Requirement >> The expected answer is a bare count of the lines in the data below that contain "string".

+++

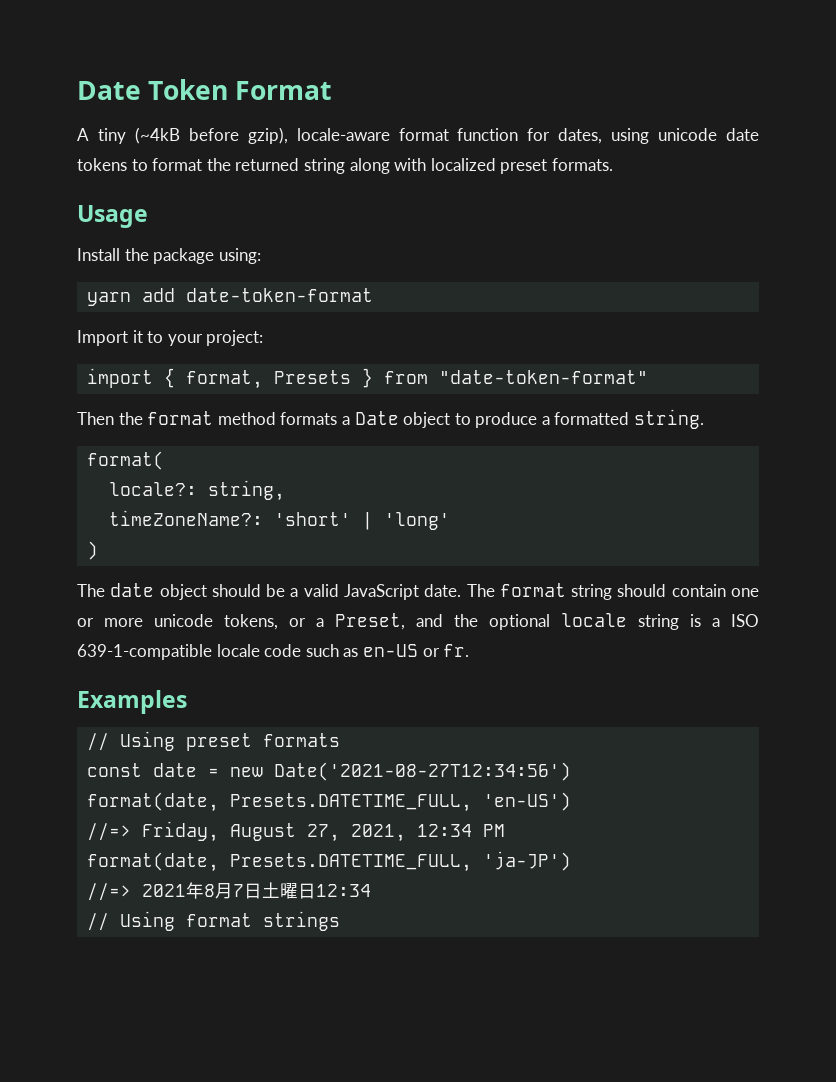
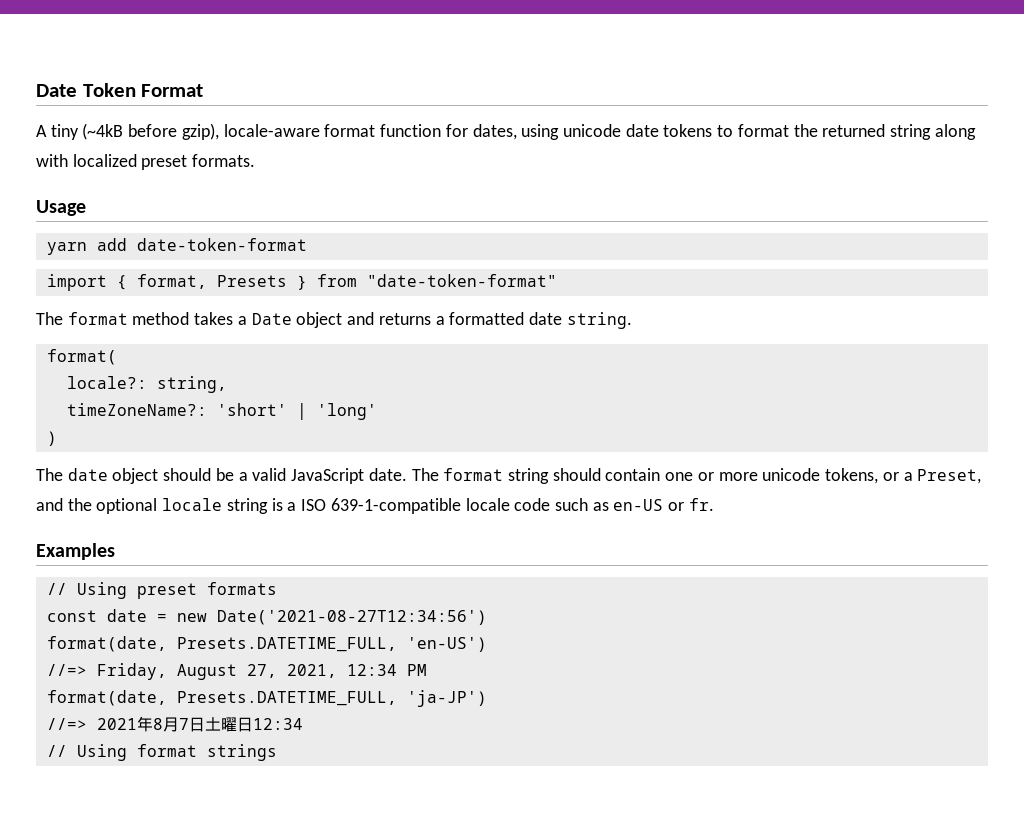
- Install the package using:
- Import it to your project:
- Then the format method formats a Date object to produce a formatted string.
+ The format method takes a Date object and returns a formatted date string.

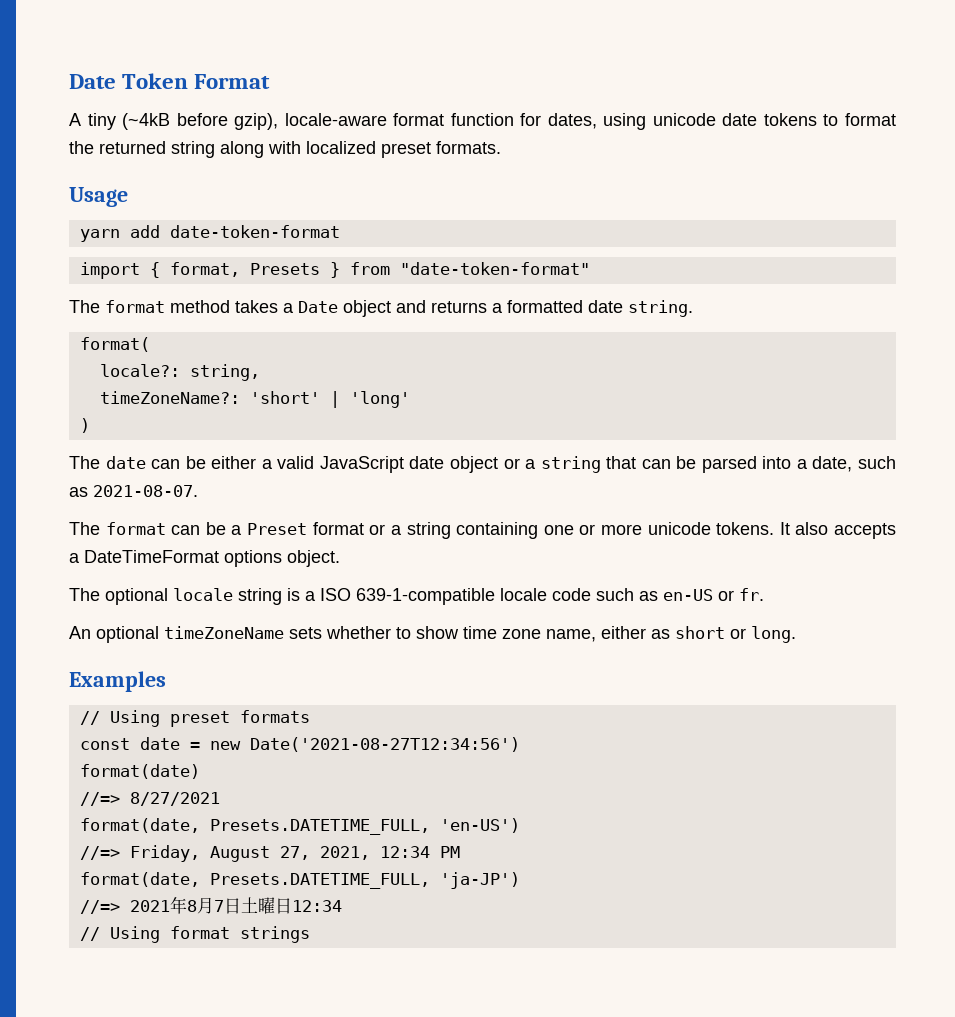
- The date object should be a valid JavaScript date. The format string should contain one or more unicode tokens, or a Preset, and the optional locale string is a ISO 639-1-compatible locale code such as en-US or fr.
+ The date can be either a valid JavaScript date object or a string that can be parsed into a date, such as 2021-08-07.
+ The format can be a Preset format or a string containing one or more unicode tokens. It also accepts a DateTimeFormat options object.
+ The optional locale string is a ISO 639-1-compatible locale code such as en-US or fr.
+ An optional timeZoneName sets whether to show time zone name, either as short or long.
+ format(date)
+ //=> 8/27/2021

+++

Answer box >> 6